Sorry, the library had a copy of Fante's "Wait until spring Bandini", and I've been doing more reading than writing.
Everything seems out of balance.
I am trying to pull it all out of a hat folks.
Just a tease...
The doctors worked on him for almost an hour. They struggled with the final decision, but soon after 9:00 pm on a hot and muggy summer evening, Daniel La Fleur became as still as the night air. 45 years old, dead of a heart attack.

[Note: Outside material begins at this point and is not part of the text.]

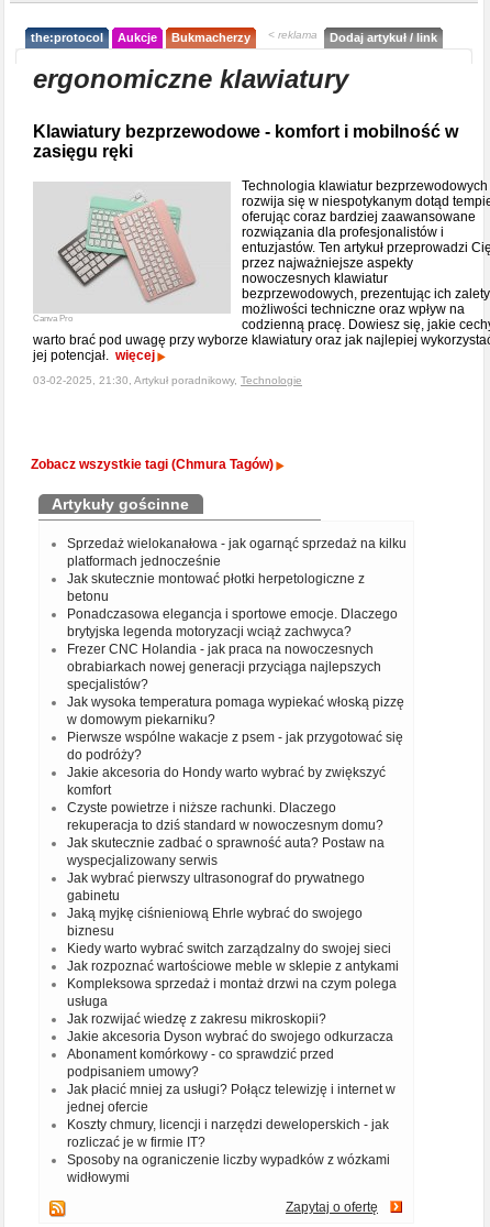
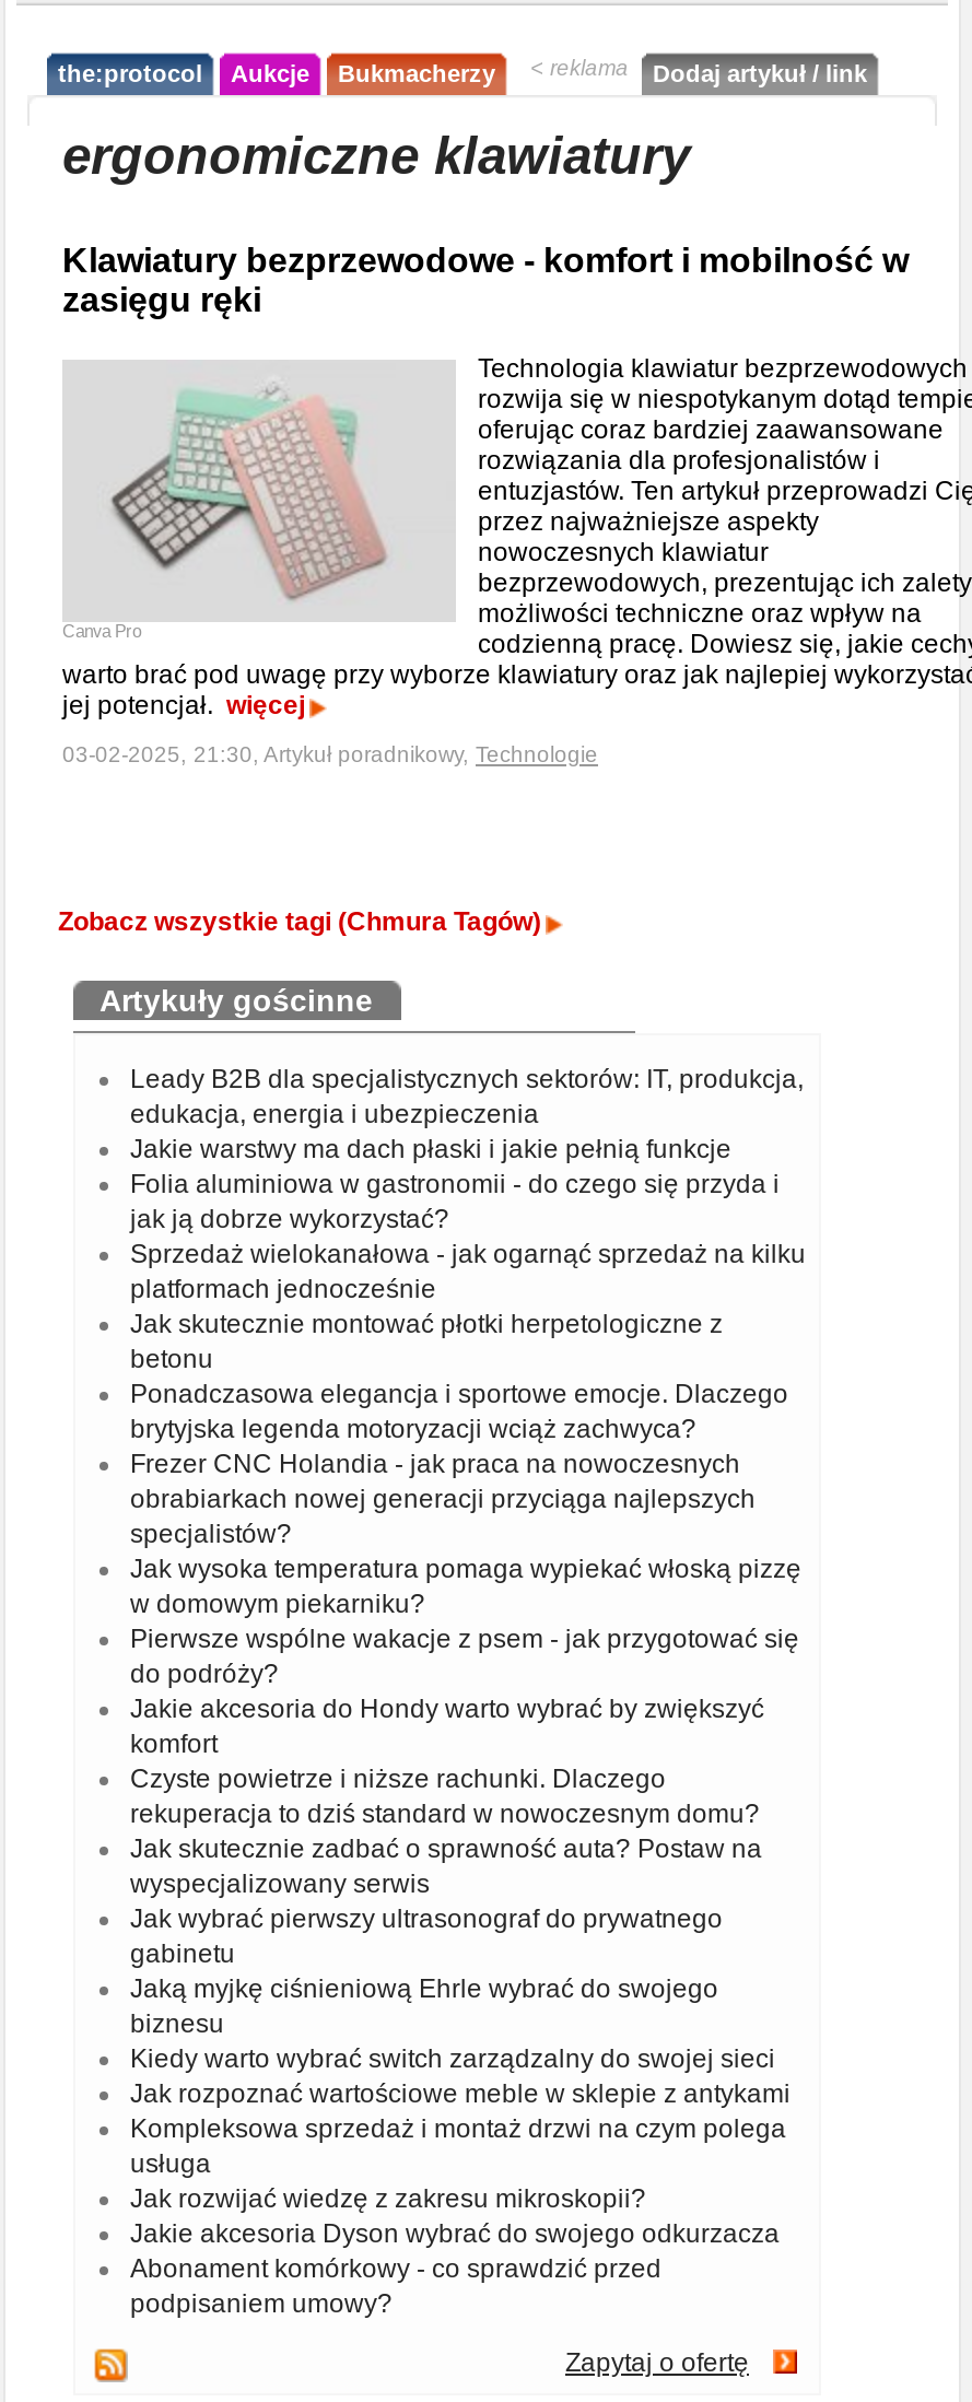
none -> [130,1064,804,1234] Leady B2B dla specjalistycznych sektorów: IT, produkcja, | edukacja, energia i ubezpieczenia | Jakie warstwy ma dach płaski i jakie pełnią funkcje | Folia aluminiowa w gastronomii - do czego się przyda i | jak ją dobrze wykorzystać?
moved [67,536,407,1080] -> [130,1239,806,2319]: Sprzedaż wielokanałowa - jak ogarnąć sprzedaż na kilku | platformach jednocześnie | Jak skutecznie montować płotki herpetologiczne z | ... | Abonament komórkowy - co sprawdzić przed | podpisaniem umowy?
[67,1082,396,1185] Jak płacić mniej za usługi? Połącz telewizję i internet w | jednej ofercie | Koszty chmury, licencji i narzędzi deweloperskich - jak | rozliczać je w firmie IT? | Sposoby na ograniczenie liczby wypadków z wózkami | widłowymi -> none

The heartfelt despair weight most heavily on Daniel himself, as he hovered in the sterile, sharp white hospital room. All the color washed out, all the pain suddenly disappeared, all the senses, still working. To Daniel, what had just happened was not so much the shock of his own death; but the wonderment of realizing he was watching this drama unfold right before his eyes. He humbly resigned to the fact that this journey was real. “Wow” he quietly whispered to himself. “So this spirit thing, it still works.”
In many ways, the turn of events over the past year led to this obvious conclusion. A sad, bitter, heart broken man, clutching his chest and feeling the pain of a disappearing life as it leaves his mortal body. A family left to pick up the pieces of a shattered life, a fallen anti-hero. So many things Daniel did not do, so many regrets, such a shame. But now was not the time to try and reconcile a life wasted, what was to become of this little man in this little room? Was he a ghost? Was he not quite gone yet? Was he to forever watch the sorrow of his family as they mourned the passing of a specter right within their reach?
This was not going well. He remembered his last thought as he hit the ground moments earlier. He knew if there indeed was a heaven or a hell, he was doomed to spend eternity in some fiery cave, working on a rock quarry, or shoveling black hot coal endlessly day after day. But to wander the earth as a ghost, helpless to say or do anything, this was clearly the worst kind of hell.